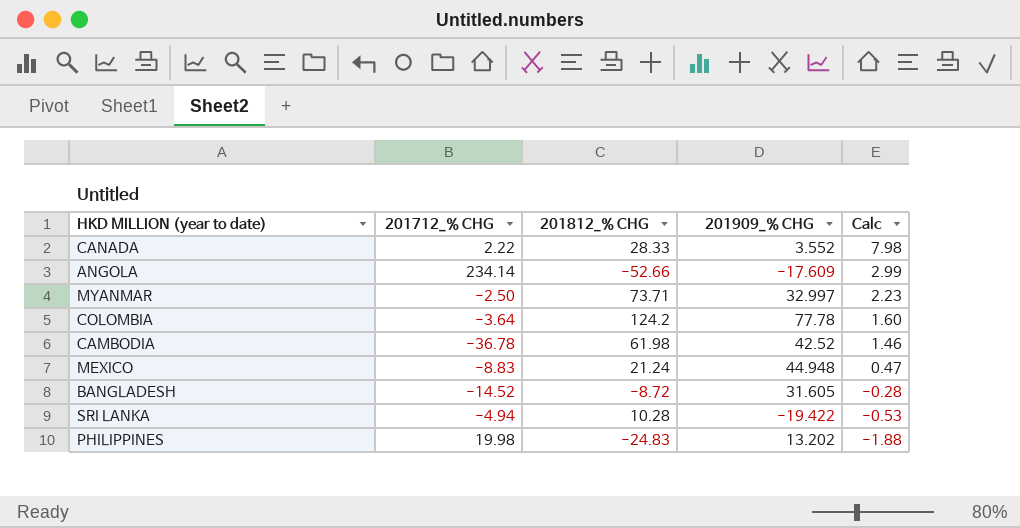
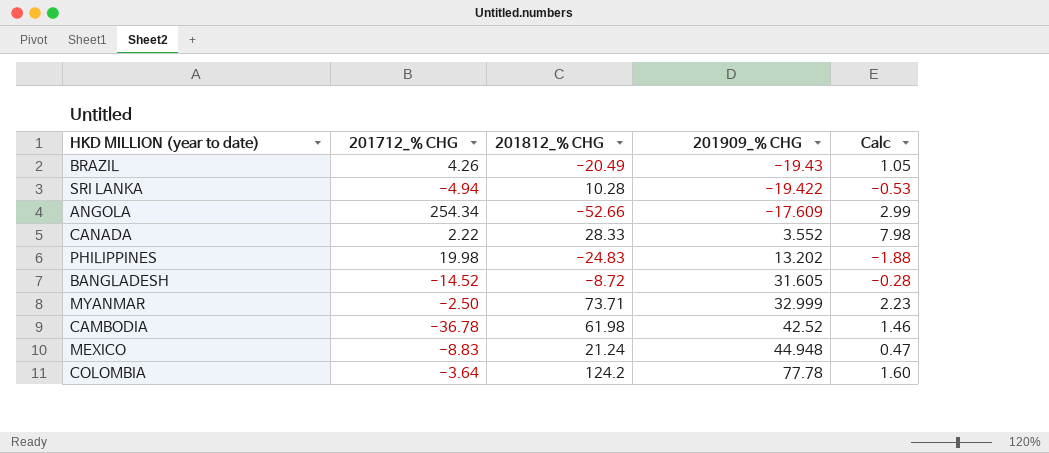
row order: Calc descending -> 201909_% CHG ascending
row BRAZIL: none -> 4.26 | -20.49 | -19.43 | 1.05
ANGOLA | 201712_% CHG: 234.14 -> 254.34
MYANMAR | 201909_% CHG: 32.997 -> 32.999

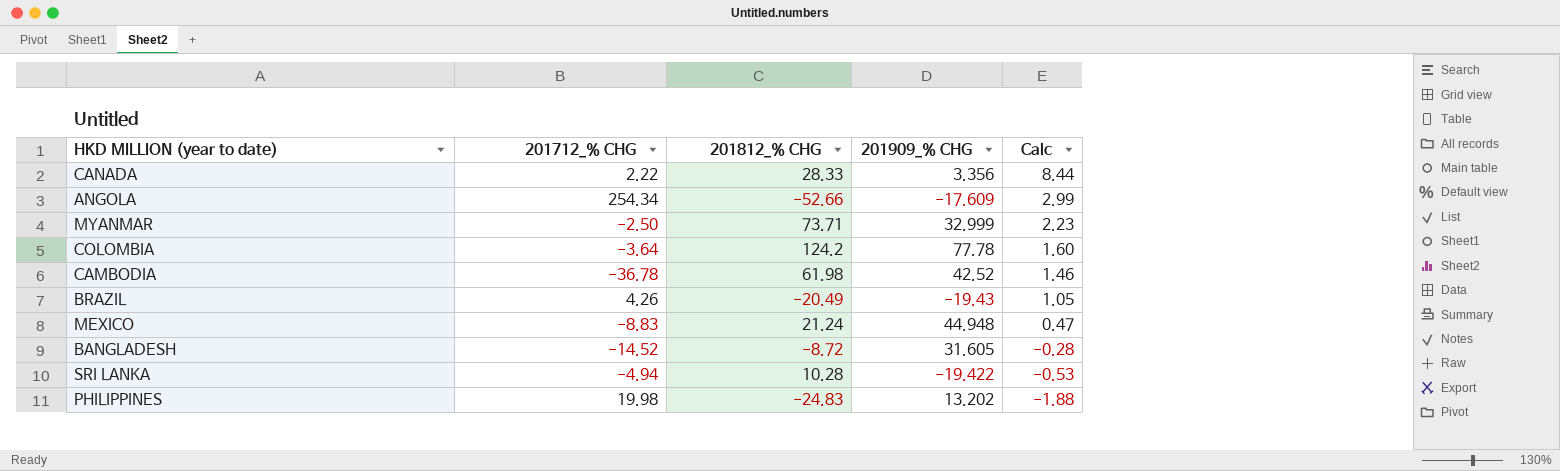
row order: 201909_% CHG ascending -> Calc descending
CANADA | 201909_% CHG: 3.552 -> 3.356
CANADA | Calc: 7.98 -> 8.44

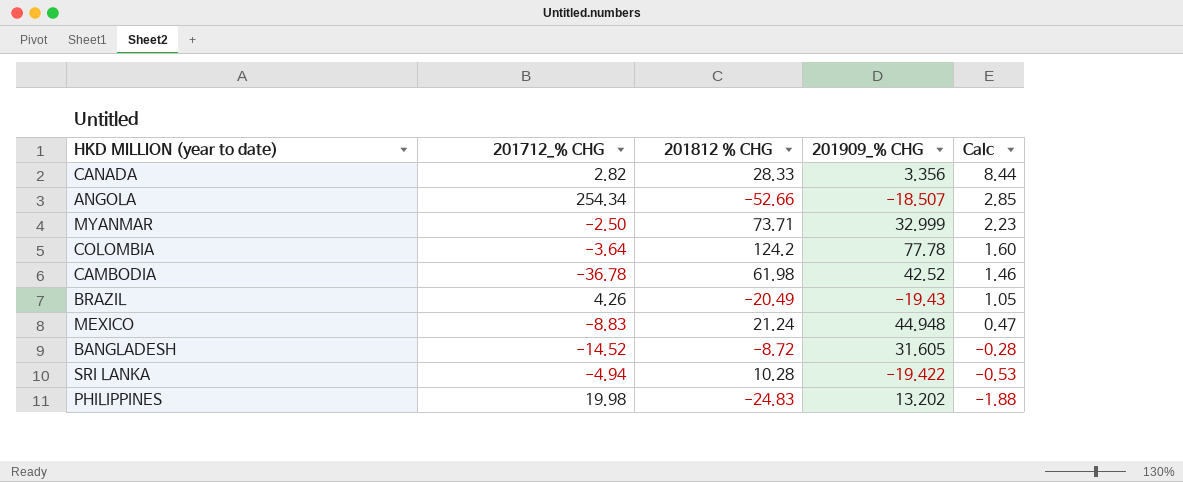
column name: 201812_% CHG -> 201812 % CHG
CANADA | 201712_% CHG: 2.22 -> 2.82
ANGOLA | 201909_% CHG: -17.609 -> -18.507
ANGOLA | Calc: 2.99 -> 2.85

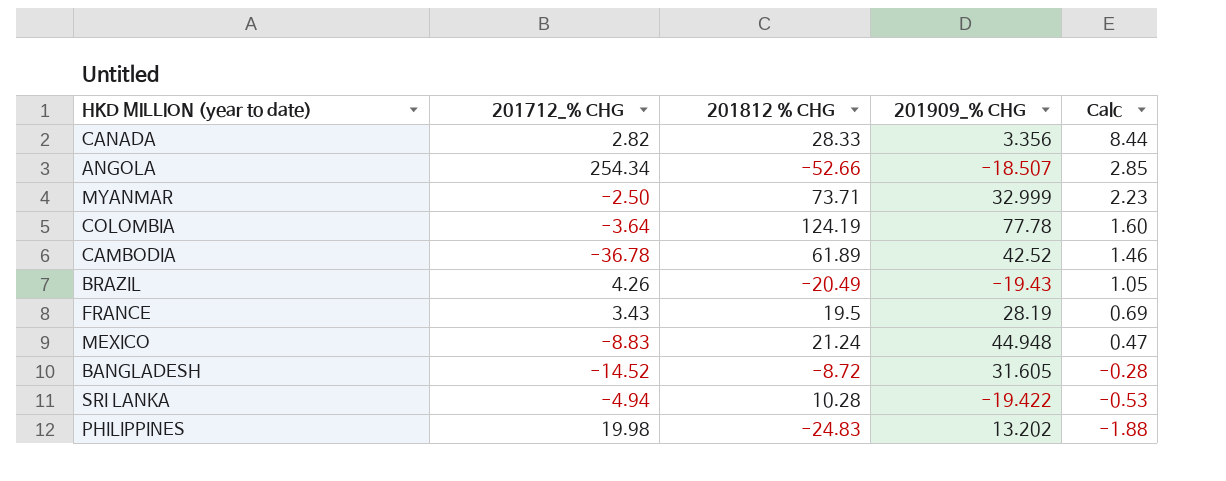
COLOMBIA | 201812 % CHG: 124.2 -> 124.19
CAMBODIA | 201812 % CHG: 61.98 -> 61.89
row FRANCE: none -> 3.43 | 19.5 | 28.19 | 0.69

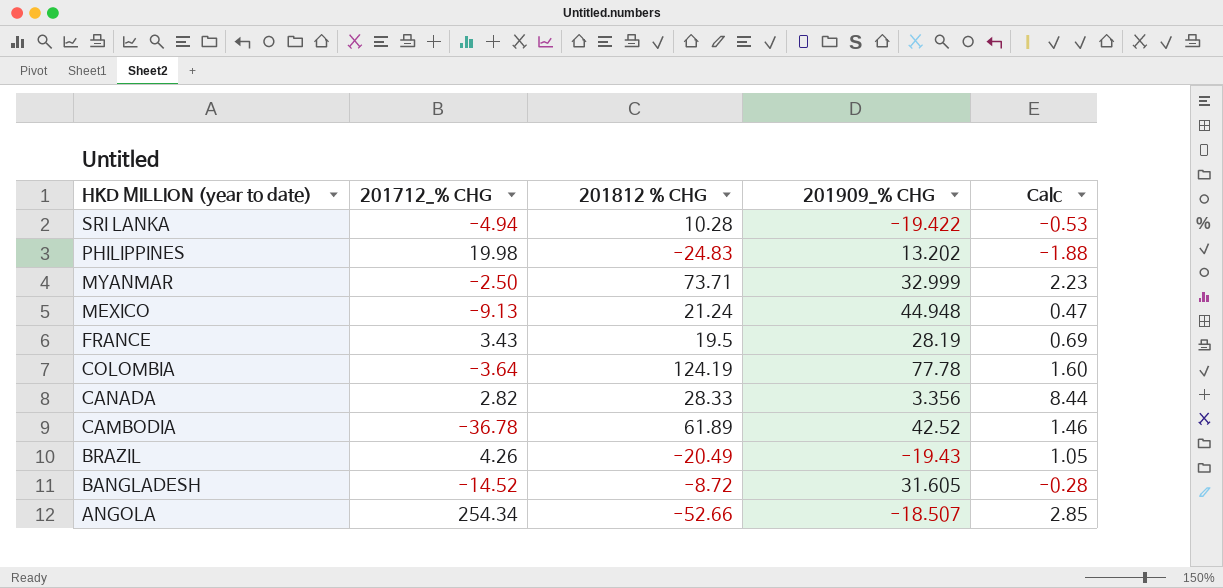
row order: Calc descending -> HKD MILLION (year to date) descending
MEXICO | 201712_% CHG: -8.83 -> -9.13

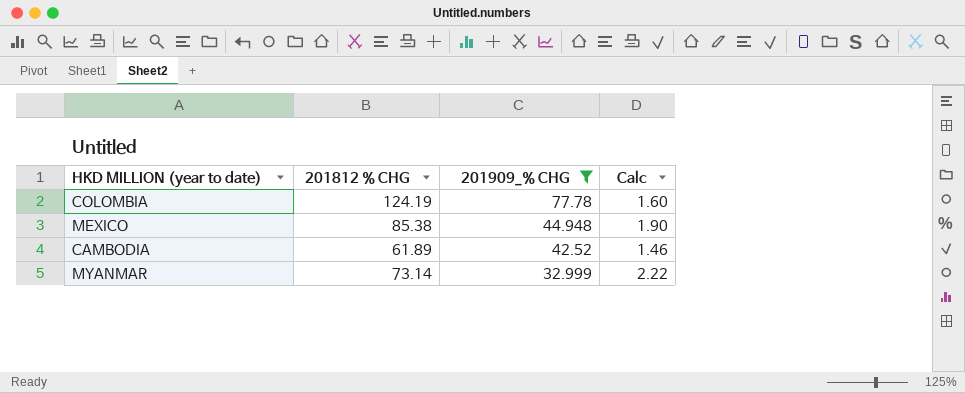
filter: none -> 201909_% CHG >= 32.999
row order: HKD MILLION (year to date) descending -> 201909_% CHG descending
column 201712_% CHG | position: 2 -> none
MEXICO | 201812 % CHG: 21.24 -> 85.38
MEXICO | Calc: 0.47 -> 1.90
MYANMAR | 201812 % CHG: 73.71 -> 73.14
MYANMAR | Calc: 2.23 -> 2.22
☆ ☆ ☆ ☆ ☆ ☆ ☆
Counting only lines that hold the string "order", give the number of such lines in the records. Write nothing else.

> **RESPONSE TO THIS EXERCISE**: 4